Directions: Since the records include pictures, leave those out while you reproduce exactly and only the lines from the one containing "font-size: 35px ->" through the one containing "font-size: 23px ->", inclusive.

Materials provided:
=== Begin Enclosure ===
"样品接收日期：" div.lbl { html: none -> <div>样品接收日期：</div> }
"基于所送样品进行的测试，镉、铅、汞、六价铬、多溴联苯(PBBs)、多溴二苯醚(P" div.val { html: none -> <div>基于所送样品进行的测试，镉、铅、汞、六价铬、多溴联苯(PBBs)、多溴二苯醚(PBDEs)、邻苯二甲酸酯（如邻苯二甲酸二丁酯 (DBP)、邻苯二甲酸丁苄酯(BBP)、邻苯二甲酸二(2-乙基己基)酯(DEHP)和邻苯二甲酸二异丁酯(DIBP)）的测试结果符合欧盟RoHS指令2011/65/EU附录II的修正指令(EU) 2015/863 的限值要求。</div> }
=== End Enclosure ===
=== Begin Enclosure ===
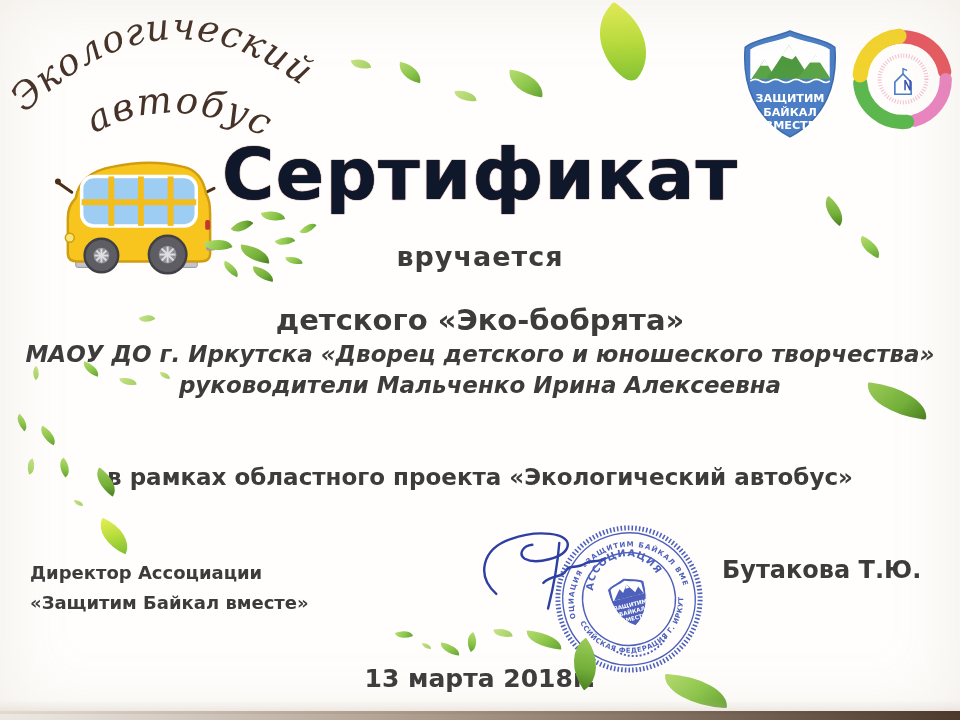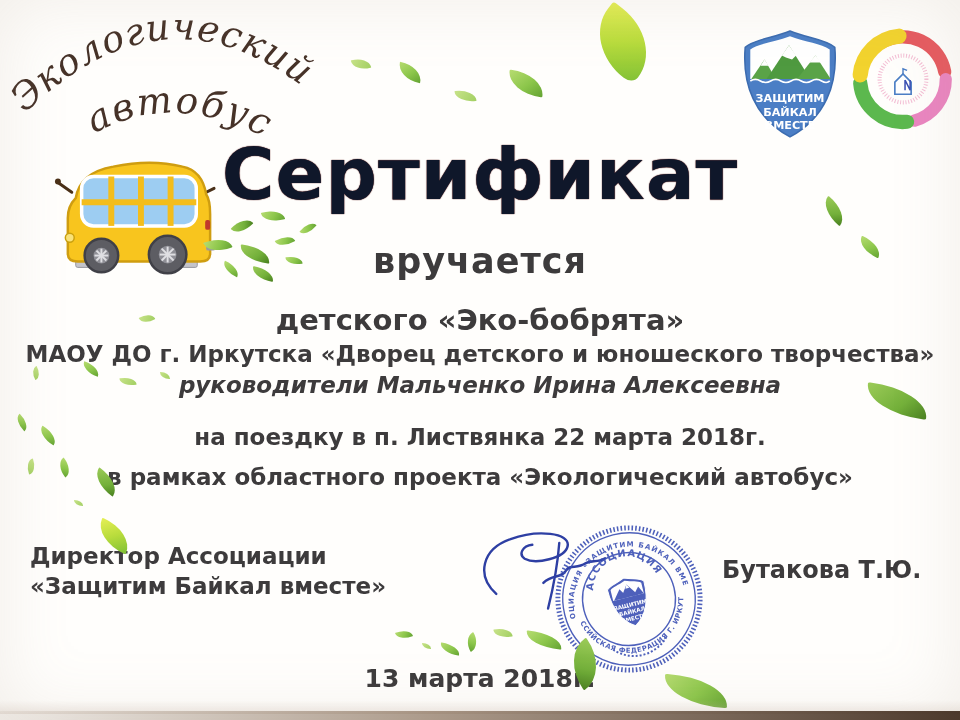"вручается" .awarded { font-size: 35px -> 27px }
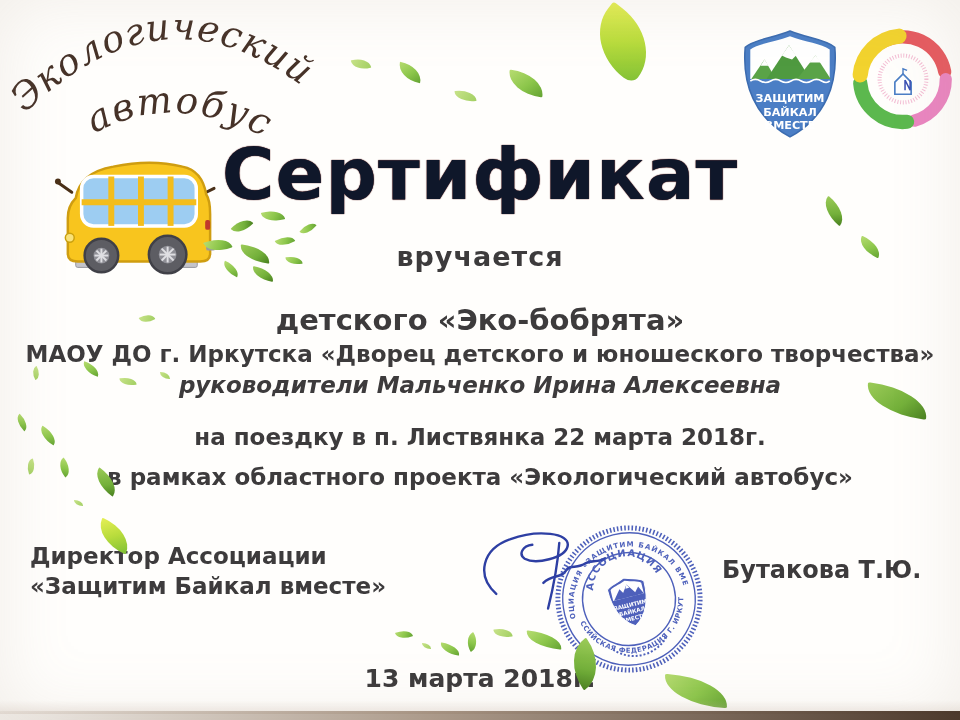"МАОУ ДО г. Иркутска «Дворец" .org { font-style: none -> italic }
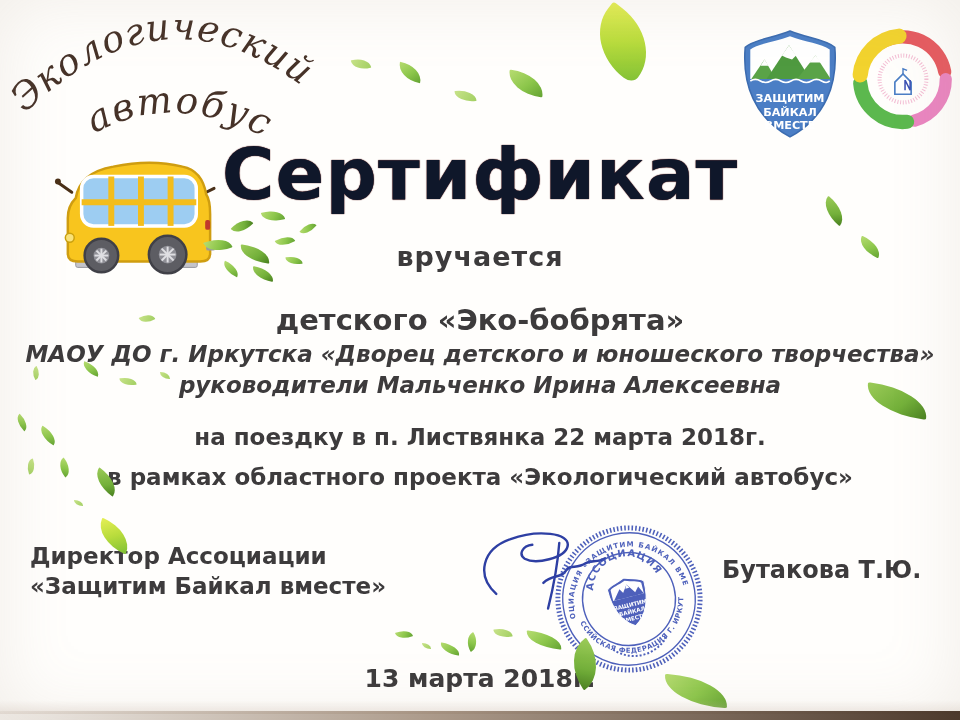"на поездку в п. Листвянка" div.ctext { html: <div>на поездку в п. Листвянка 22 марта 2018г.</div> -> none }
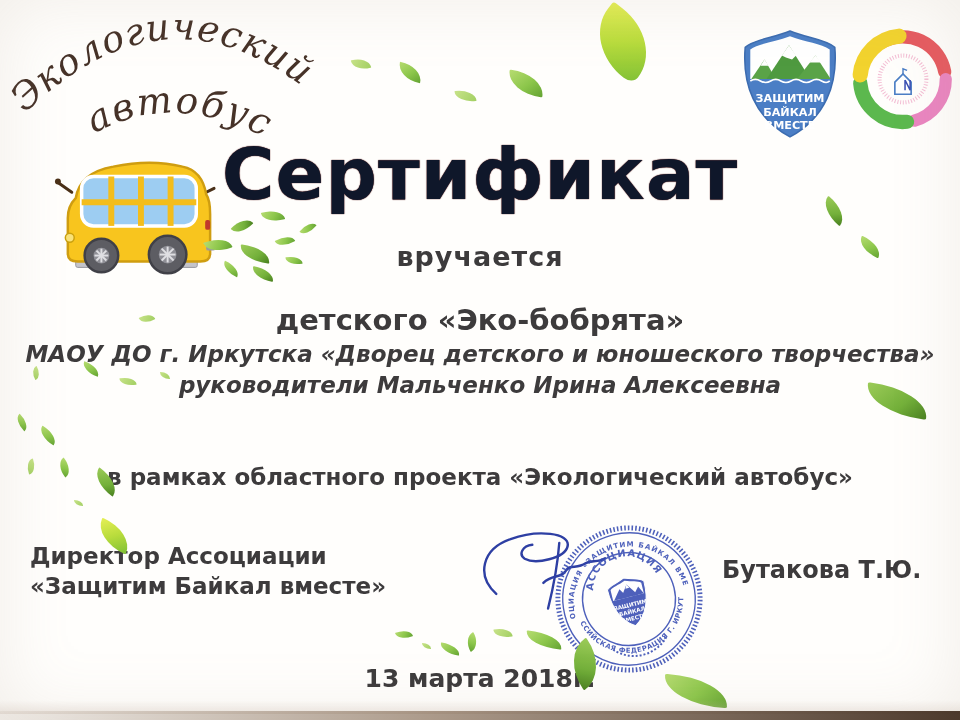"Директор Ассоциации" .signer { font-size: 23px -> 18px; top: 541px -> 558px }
=== End Enclosure ===
=== Begin Enclosure ===
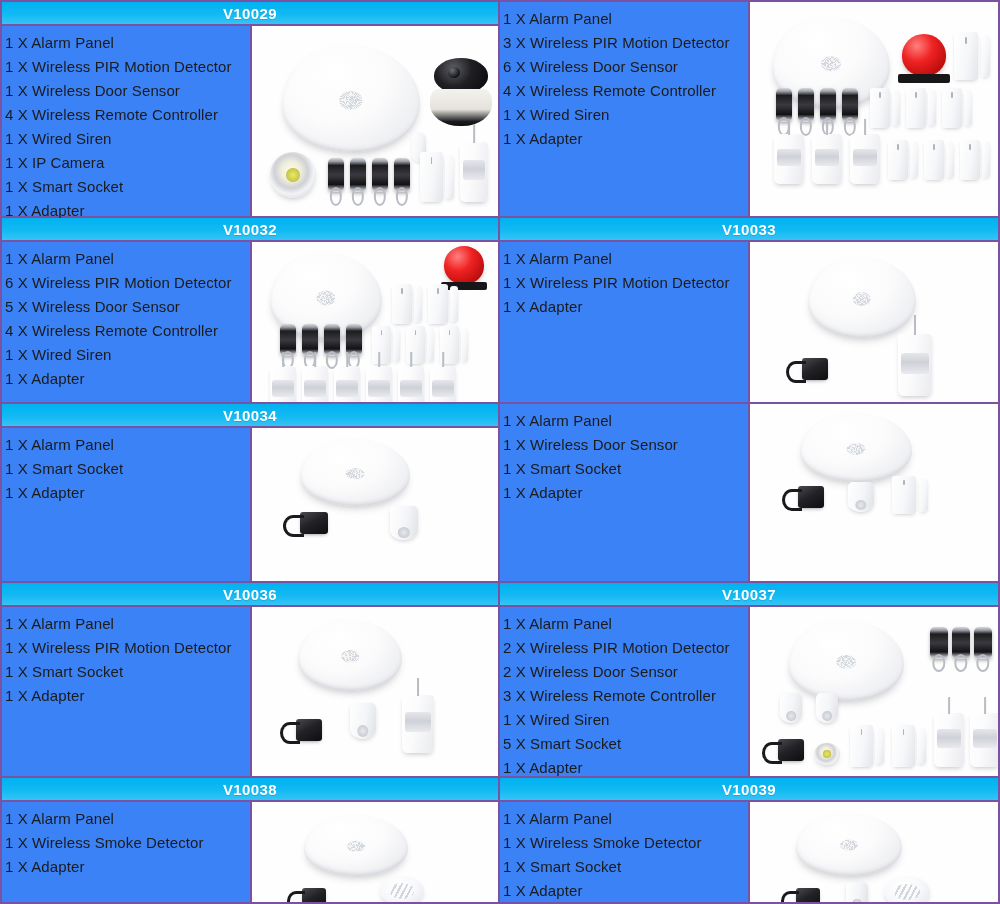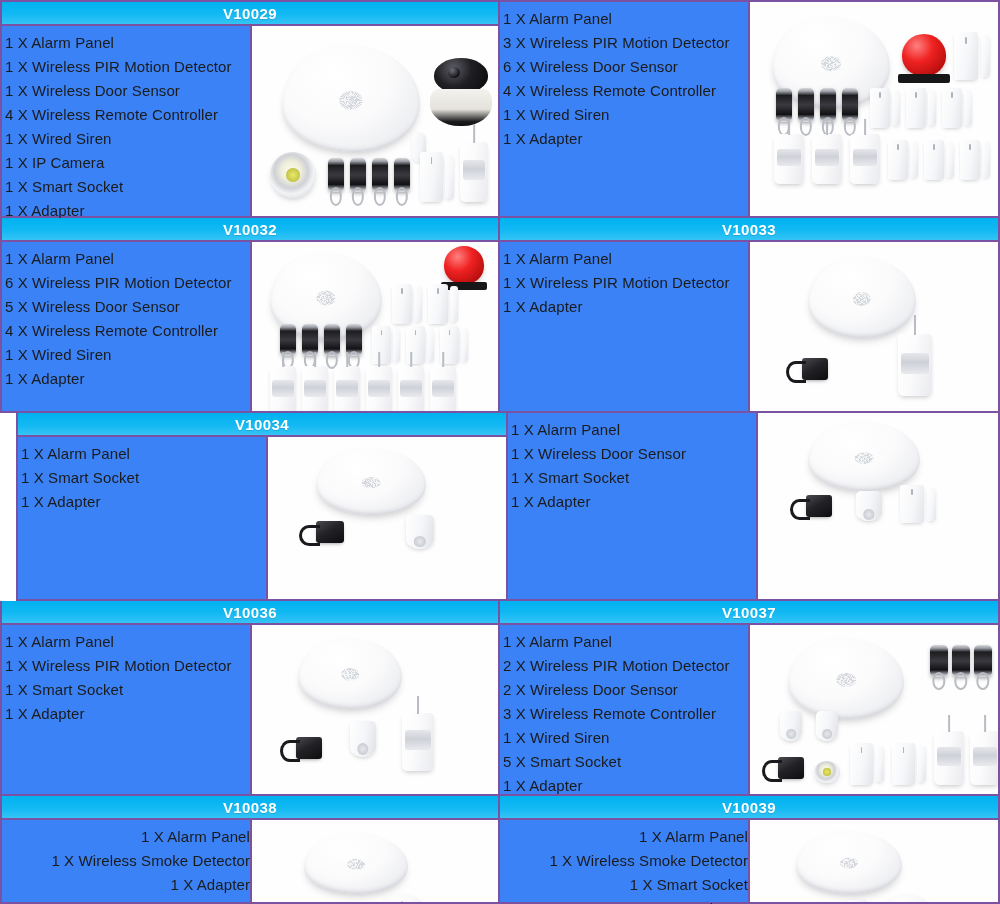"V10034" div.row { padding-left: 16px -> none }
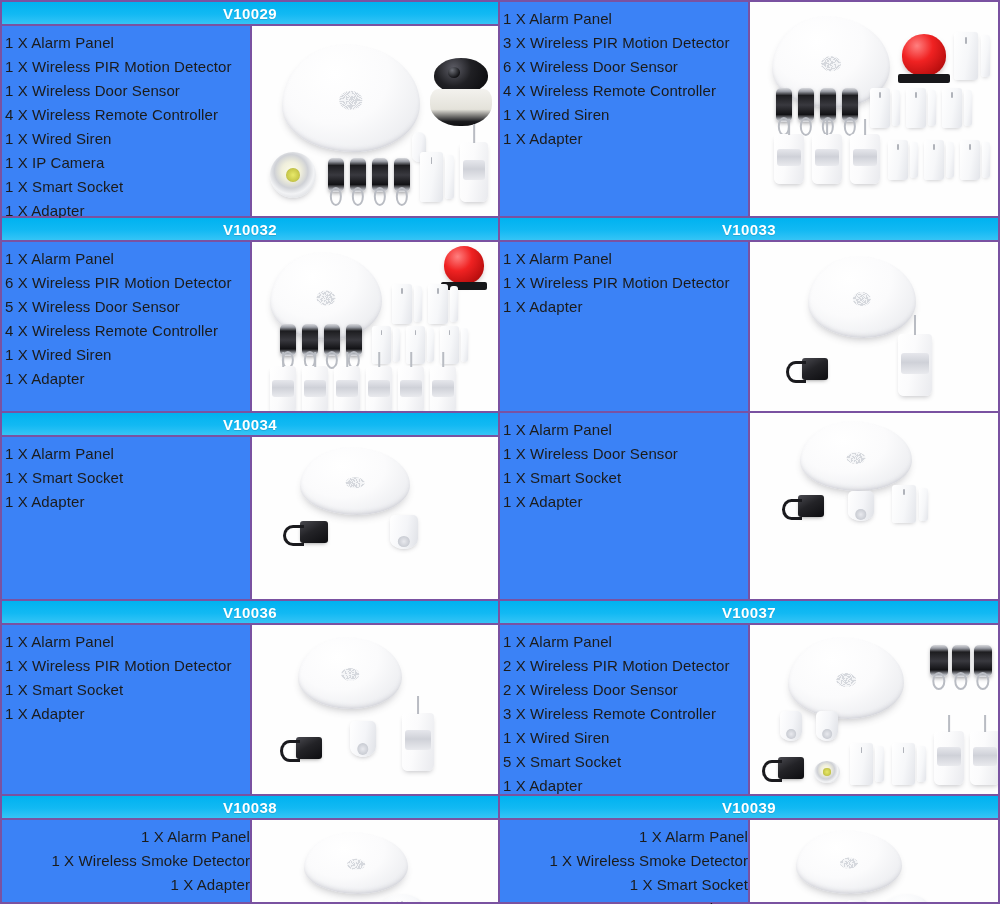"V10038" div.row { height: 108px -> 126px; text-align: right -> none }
=== End Enclosure ===
Result:
"вручается" .awarded { font-size: 35px -> 27px }
"МАОУ ДО г. Иркутска «Дворец" .org { font-style: none -> italic }
"на поездку в п. Листвянка" div.ctext { html: <div>на поездку в п. Листвянка 22 марта 2018г.</div> -> none }
"Директор Ассоциации" .signer { font-size: 23px -> 18px; top: 541px -> 558px }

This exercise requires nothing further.